How To Set Up Sublime Text for Markdown Export to Word

Hook into Sublime Text's build system to export Markdown files to Word documents.

Pandoc

I love Markdown, but at the end of the day, I need my writing converted from Markdown to Word. There are several ways to accomplish this, but the best way I have found on Windows is to use the command-line format conversion tool Pandoc.

Pandoc is a command-line tool for converting between several different text file formats. It converts Markdown files to Word .docx files very well. Pandoc can read Markdown and spit out a Word .docx file with the basic heading styles, bold, italic, lists, and block quotes all set up properly. You don't have to open the command line to use it, if you set up Sublime Text's "Build System".

Here is my workflow:

  1. Write a first draft in Sublime Text in Markdown format.
  2. Send the file through Pandoc to create a Word document.
  3. Edit the resultant Word document; or, if I need different looking styles, copy the text out of the Word document into another Word file or template that has the styles I want in it.

This is more complicated than writing a document entirely in Word, but I write faster and more comfortably in Sublime Text than in Word (with fewer formatting problems), and end up with higher quality writing.

First, how to use Pandoc on the command line

Here is the Pandoc command to convert a Markdown file to Word format:

pandoc -o output.docx -f markdown -t docx markdown-file.md

This command looks a bit cryptic, so let's unpack it:

I needed to figure out how this command was put together solely to configure it one time in Sublime Text.

Next, configure Sublime Text's build system for Markdown to Word conversion

I don't use Pandoc via the command line; instead, I use it as a plug-in to my preferred text editor, Sublime Text. Programmer's editors like Sublime Text are perfect for using "text filters" or "build systems" to take the file you're working on and send it to another program or process.

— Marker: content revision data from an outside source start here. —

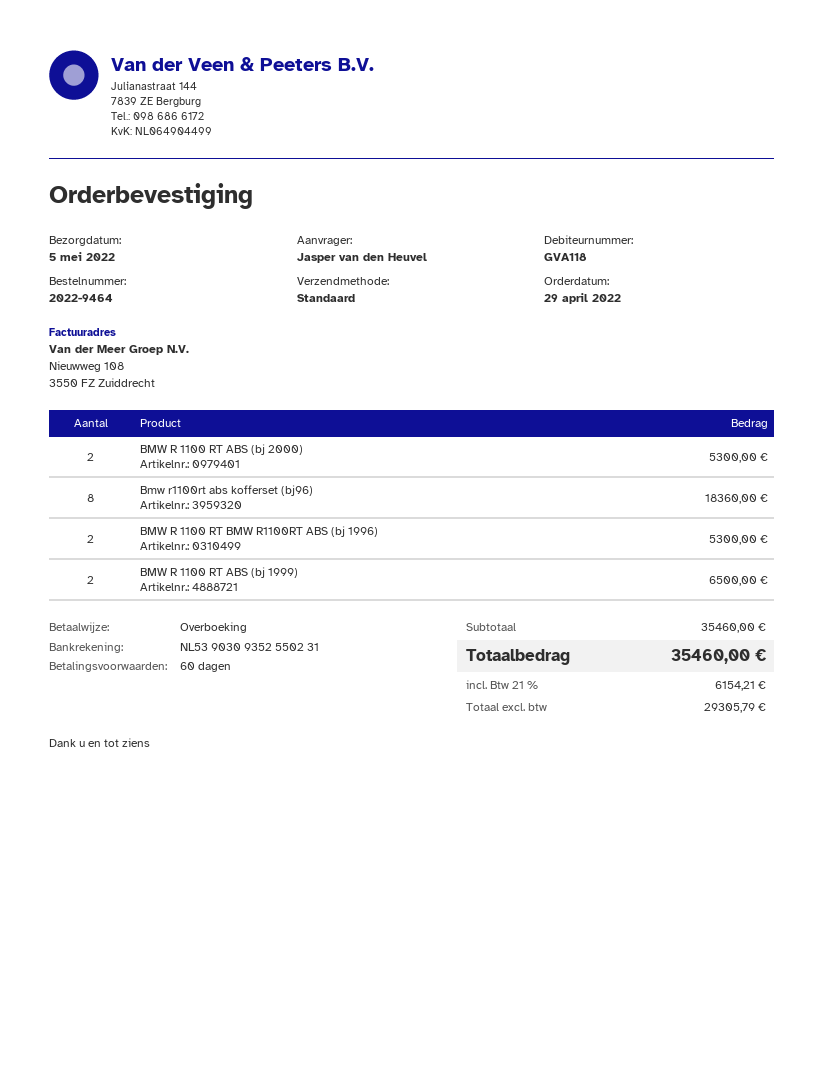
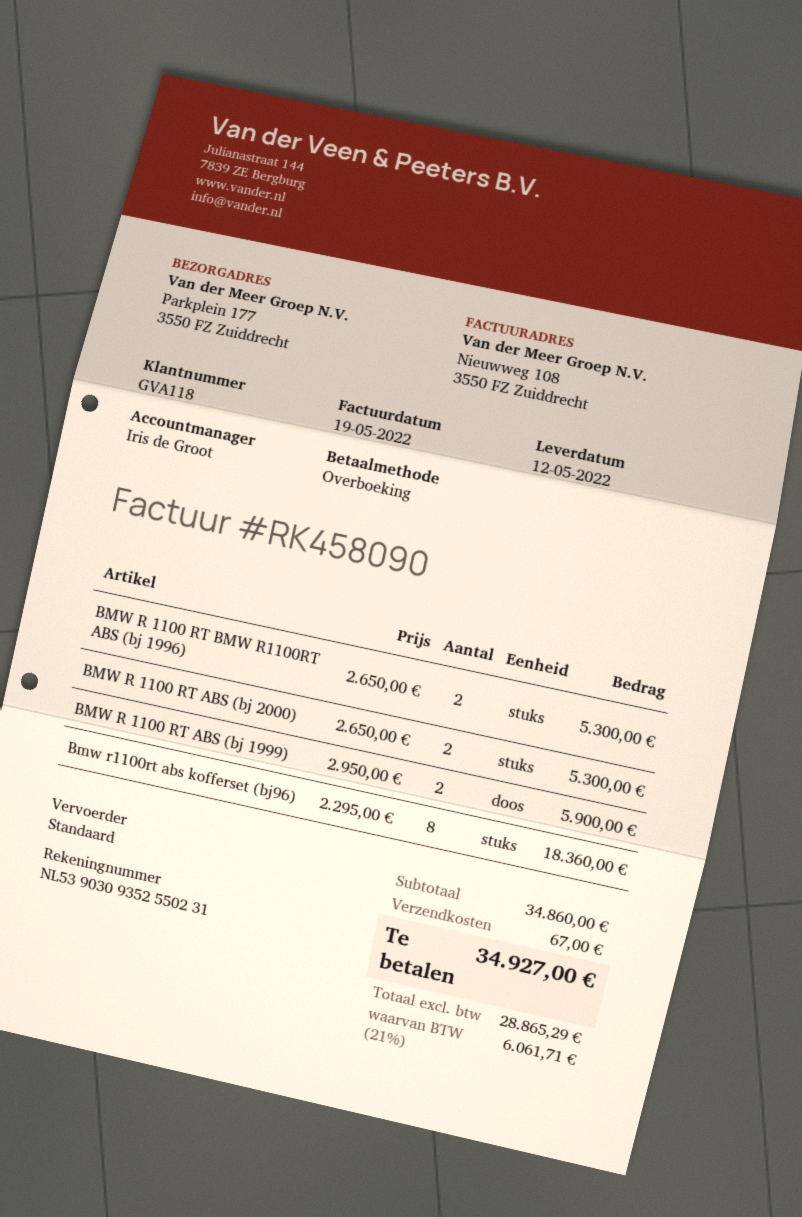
delivery date: 2022-05-05 -> 2022-05-12
BMW R 1100 RT ABS (bj 1999): 2 for 6500.00 -> 2 for 5900.00
subtotal: 35460.00 -> 34860.00
shipping: none -> 67.00
net: 29305.79 -> 28865.29
tax: 21% = 6154.21 -> 21% = 6061.71
total: 35460.00 -> 34927.00

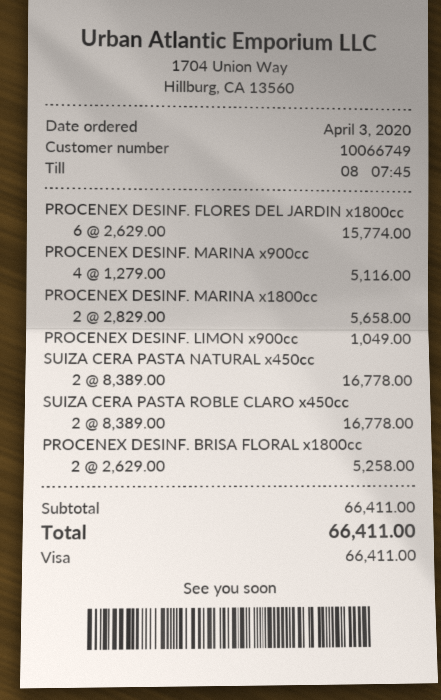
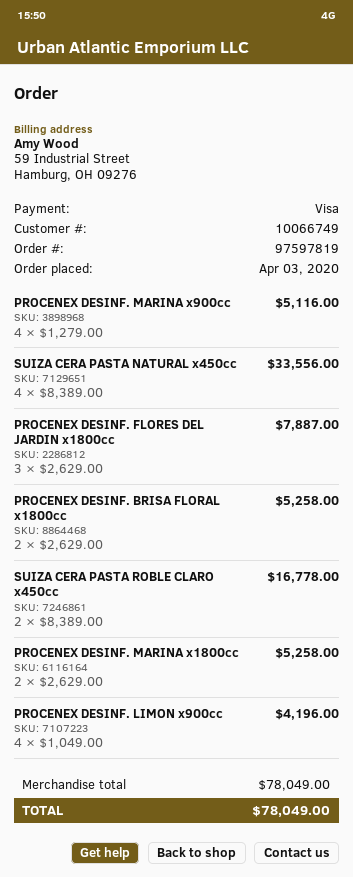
PROCENEX DESINF. FLORES DEL JARDIN x1800cc: 6 x 2629.00 = 15774.00 -> 3 x 2629.00 = 7887.00
PROCENEX DESINF. MARINA x1800cc: 2 x 2829.00 = 5658.00 -> 2 x 2629.00 = 5258.00
PROCENEX DESINF. LIMON x900cc: 1 x 1049.00 = 1049.00 -> 4 x 1049.00 = 4196.00
SUIZA CERA PASTA NATURAL x450cc: 2 x 8389.00 = 16778.00 -> 4 x 8389.00 = 33556.00
subtotal: 66411.00 -> 78049.00
total: 66411.00 -> 78049.00

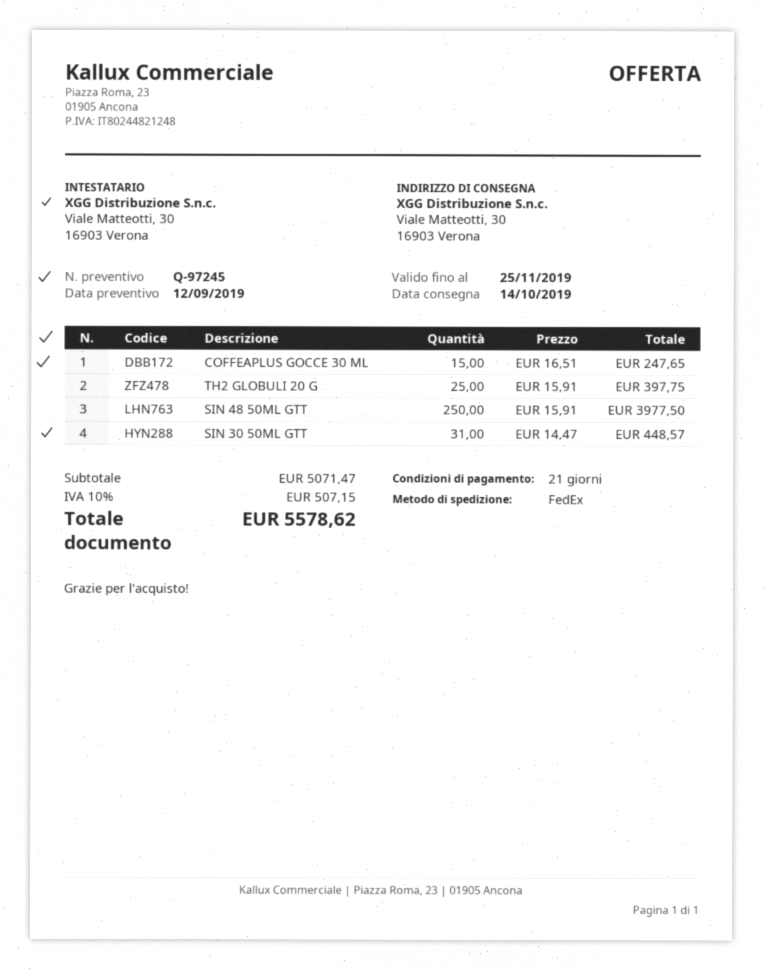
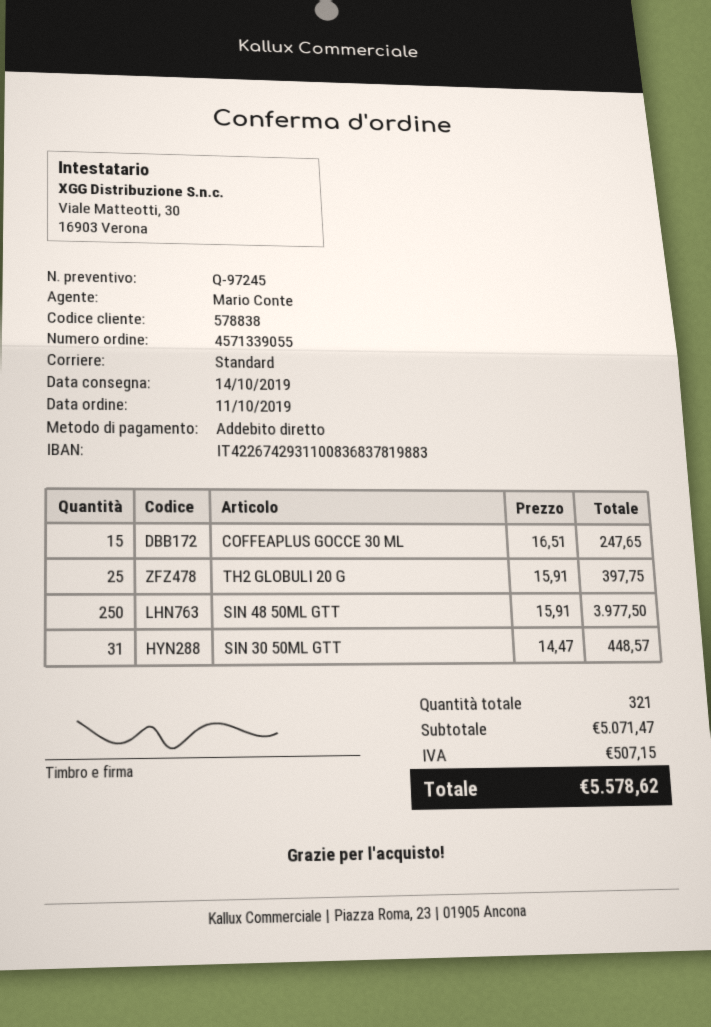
shipping method: FedEx -> standard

Programmers send the text from their editors to software compilers to build executable programs from their source code. In a very simplified sense, a compiler is just a filter for text files: you send one type of file to it, and it outputs another type of file. Converting Markdown to HTML or Word is a similar idea. So we can commandeer Sublime Text's build process to run a Markdown converter rather than a compiler.

Here is how to set up the build system.

  1. First, install Pandoc on your system.

  2. In Sublime Text, create a new Build System. You can do so by clicking the menu item Tools > Build System > New Build System...

    New Build System menu item

  3. This command creates a new build system file, which looks like this:

    New build system file

  4. Edit this file to contain the following code (or just download my file). Change change the output path (C:/Users/etc.) to suit your needs; use forward slashes instead of backslashes on Windows.

     {
        "cmd": ["pandoc", "-S", "-s", "-f", "markdown", "-t", "docx", "-o", "C:/Users/MyUserName/Documents/Docs/@Inbox/$file_base_name.docx", "$file_name"],
        "selector": "text.html.markdown"
     }
    

The first setting, "cmd", defines the command for the build system to run. "$file_base_name" and "$file_name" are variables that Sublime Text supplies. The second setting, "selector", defines the type of file the build system runs on. When set correctly, it enables Sublime Text to know that, when running a Markdown file through the build system, it should be piped to Pandoc through this build system.

  1. Save the file as "pandoc-markdown-to-word.sublime-build" in your Sublime Text "User" folder (which should be the default folder Sublime Text presents to you when you try to save the file).

  2. Restart Sublime Text.

Finally, using the Build System

After configuring "pandoc-markdown-to-word.sublime-build", open a Markdown file, and build the file by typing control+b or F7 (or via the menu command Tools > Build). If you set everything up correctly, your file will be converted to a Word .docx file in the path you set up in your build system. My files are output to "C:/Users/MyUserName/Documents/Docs/@Inbox/". The file name will be the same as your Markdown file's name, but with a .docx extension.

The resultant Word document will have proper headings and character styles you set in Markdown. You can now edit the Word document, or copy and paste its text into another Word document, and finalize your work. Minor formatting and spell-check may be all that is left for you to do in Word before publishing or sending out your new first draft.